The challenge is connecting these accounts so workloads can reach shared services (like a private DNS resolver or artifact registry) without opening the blast-radius doors you just closed.

Pattern 1: Hub-and-Spoke with Transit Gateway

This is the pattern we recommend for most organizations with 5–50 accounts. A single AWS Transit Gateway (TGW) sits in the networking account. Every workload VPC attaches to the TGW, and routing is controlled centrally through TGW route tables.

The key design decisions are:

One TGW per region, owned by the networking account. Share it to workload accounts via AWS Resource Access Manager (RAM). Workload teams create their own TGW attachments, but they can't modify the route tables — that stays with the networking team.
Separate TGW route tables for isolation tiers. A "production" route table that only sees prod VPCs and shared-services.

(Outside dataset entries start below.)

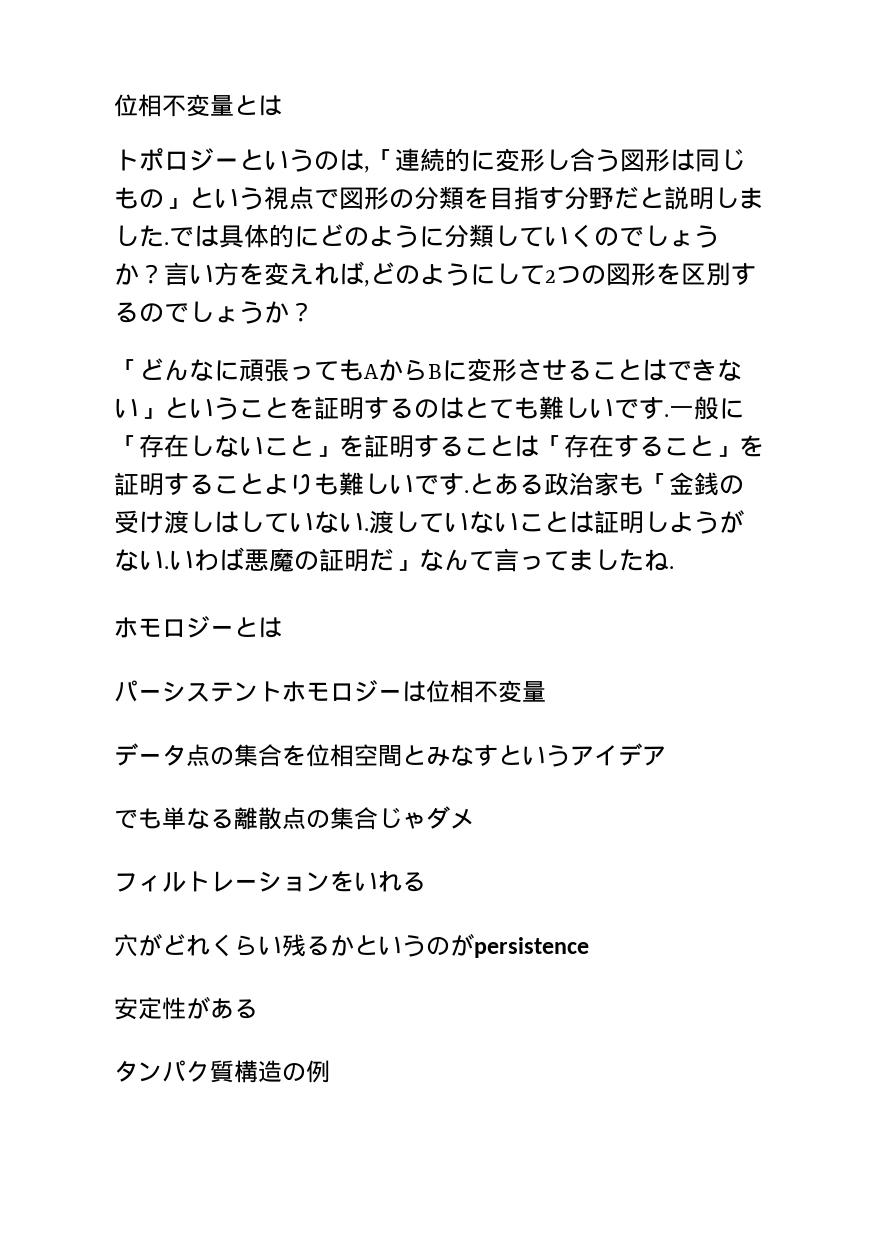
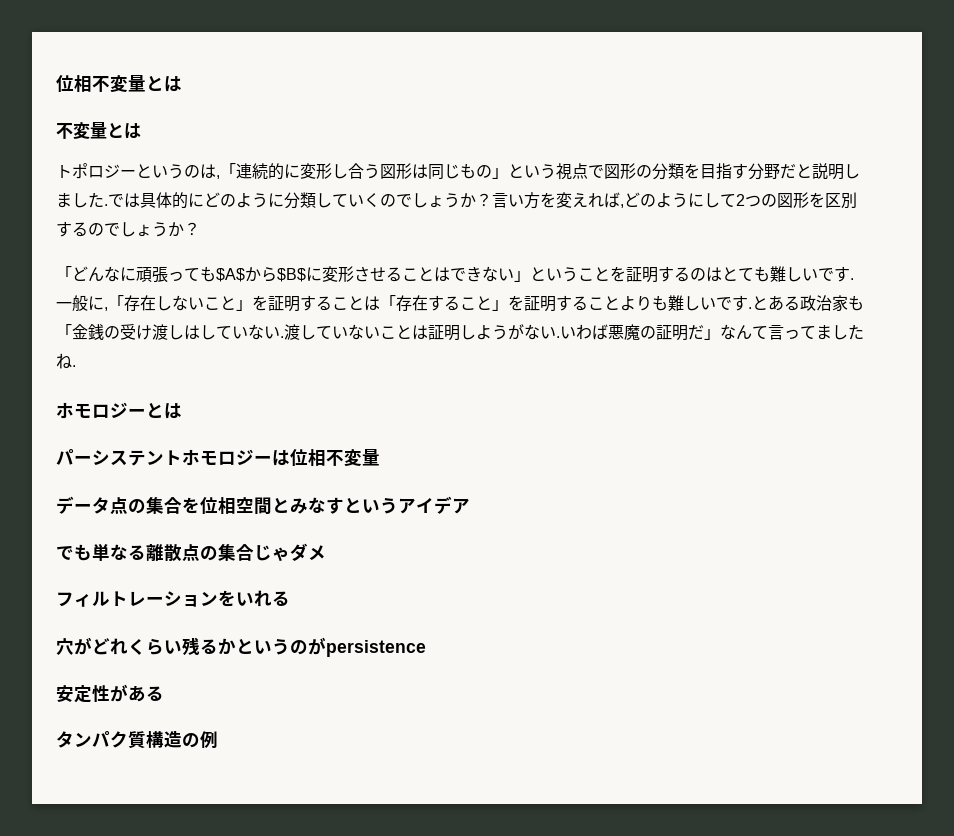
(282, 105) none -> [56,122,141,139] // 不変量とは
[364,359,442,381] AからB -> [216,267,306,282] $A$から$B$
(744, 408) none -> [104,307,108,311] ,

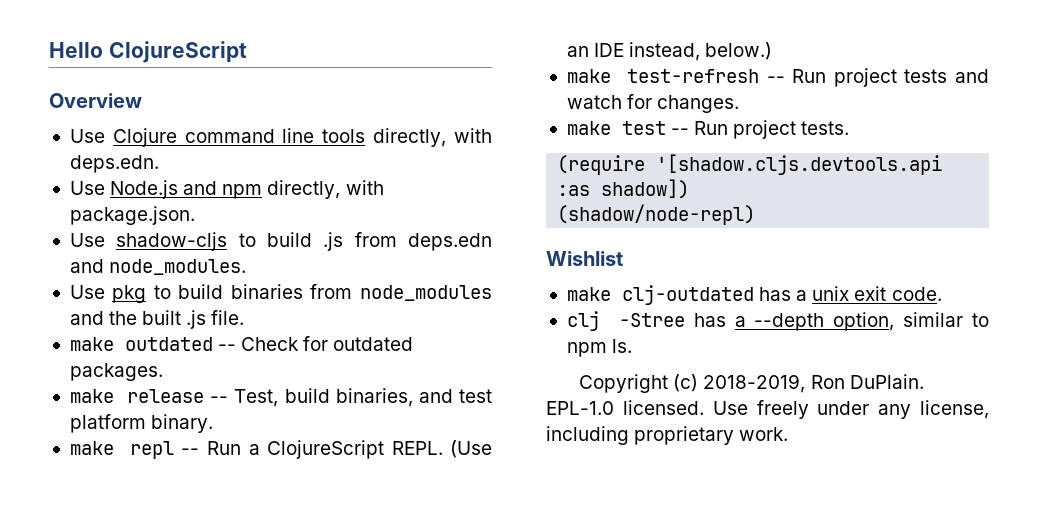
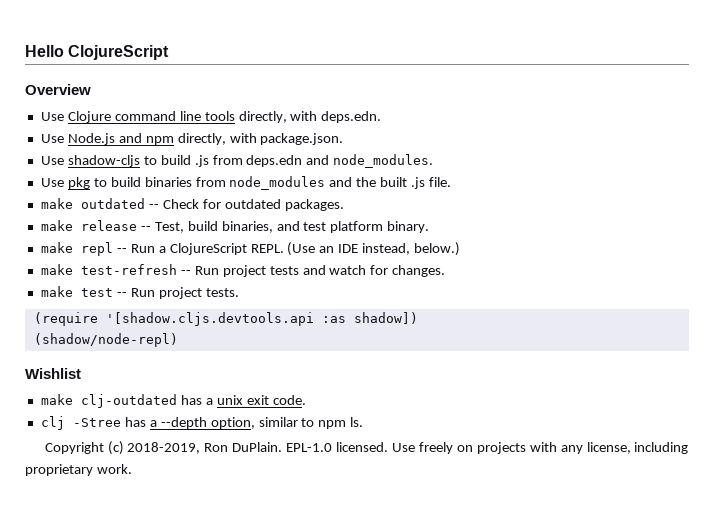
[817,401,870,415] under -> [456,442,557,454] on projects with

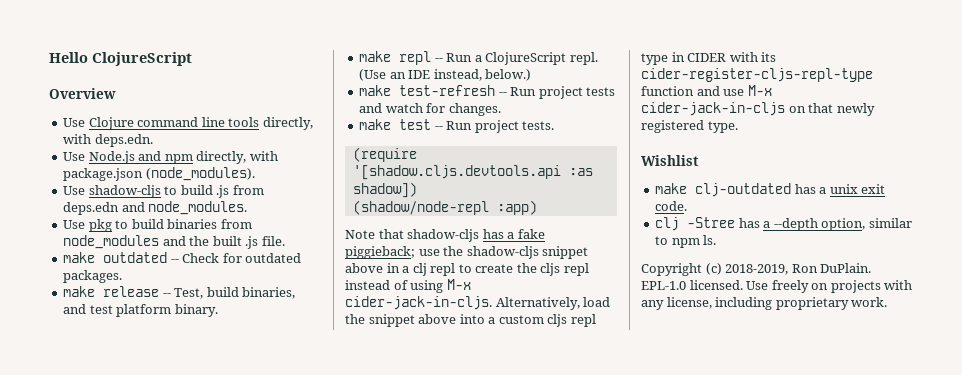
[260,133,344,145] package.json. -> [63,167,255,181] package.json (node_modules).
[250,244,284,253] REPL. -> [569,52,598,65] repl.
[33,333,178,347] (shadow/node-repl) -> [352,200,537,215] [345,229,545,242] [345,246,589,259] [345,263,589,276] [345,279,471,293] [345,296,611,310] [345,314,596,327] [641,52,777,65] [641,68,873,82] [641,85,772,96] [641,102,875,116] [641,120,738,133] (shadow/node-repl :app) // Note that shadow-cljs has a fake piggieback; use the shadow-cljs snippet above in a clj repl to create the cljs repl instead of using M-x cider-jack-in-cljs. Alternatively, load the snippet above into a custom cljs repl type in CIDER with its cider-register-cljs-repl-type function and use M-x cider-jack-in-cljs on that newly registered type.

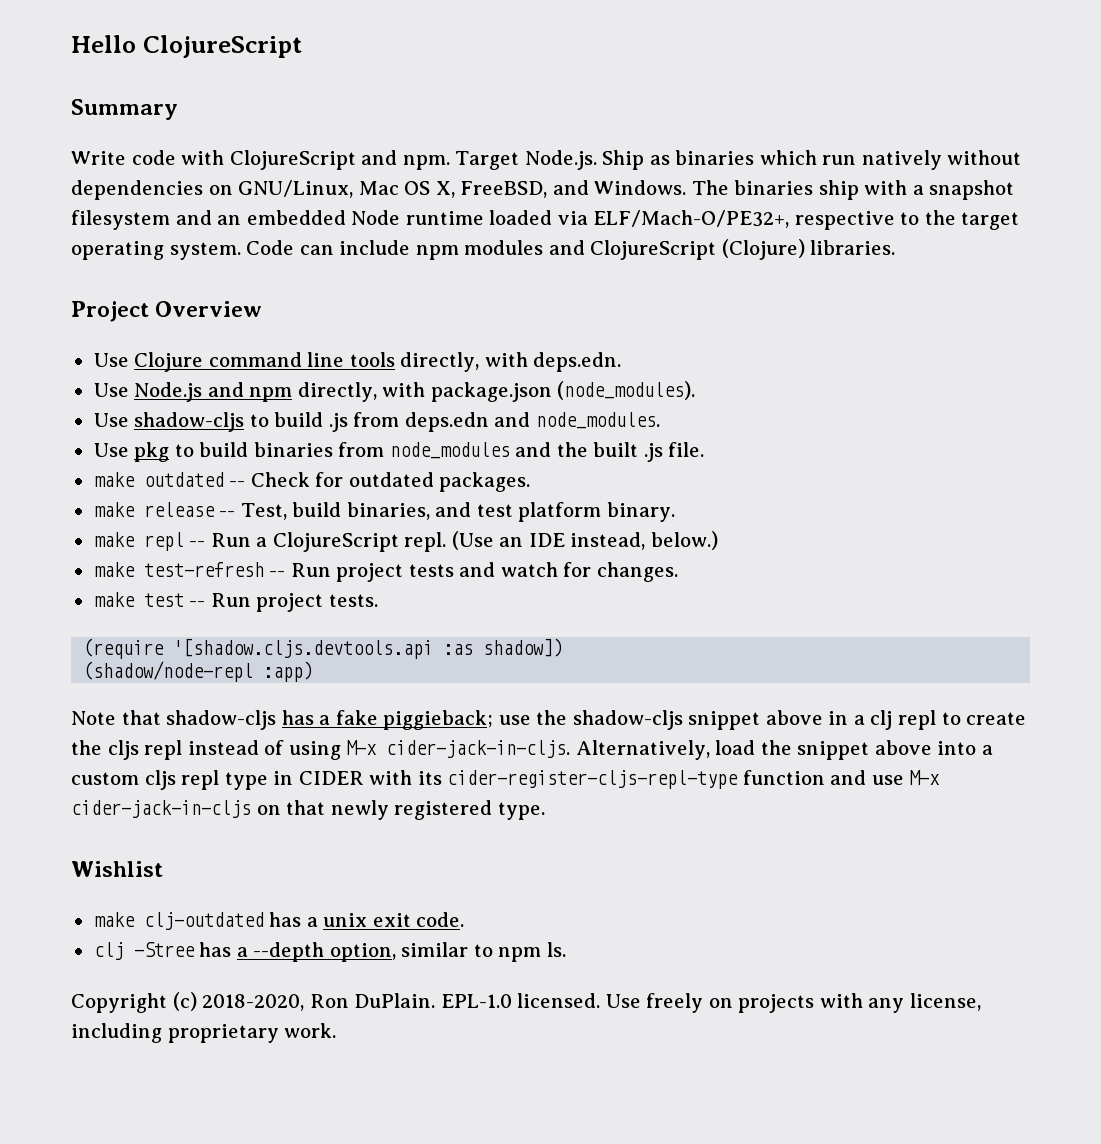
(192, 59) none -> [71,99,178,120] [71,150,1022,170] [71,180,1015,200] [71,210,1020,230] [71,239,896,260] [71,301,149,322] Summary // Write code with ClojureScript and npm. Target Node.js. Ship as binaries which run natively without dependencies on GNU/Linux, Mac OS X, FreeBSD, and Windows. The binaries ship with a snapshot filesystem and an embedded Node runtime loaded via ELF/Mach-O/PE32+, respective to the target operating system. Code can include npm modules and ClojureScript (Clojure) libraries. // Project
[725,264,789,275] 2018-2019, -> [202,994,305,1011] 2018-2020,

A "non-prod" route table that sees dev and staging but not prod. An "inspection" route table that hairpins traffic through a centralized firewall VPC.
Blackhole routes for explicit deny. If dev should never talk to prod, add a blackhole route for the prod CIDR in the non-prod route table. Don't rely on the absence of a route — make the denial explicit.

Here's the Terraform skeleton for the TGW and RAM share:

# networking account — transit_gateway.tf

resource "aws_ec2_transit_gateway" "main" {
  description                     = "org-central-tgw"
  default_route_table_association = "disable"
  default_route_table_propagation = "disable"
  auto_accept_shared_attachments  = "enable"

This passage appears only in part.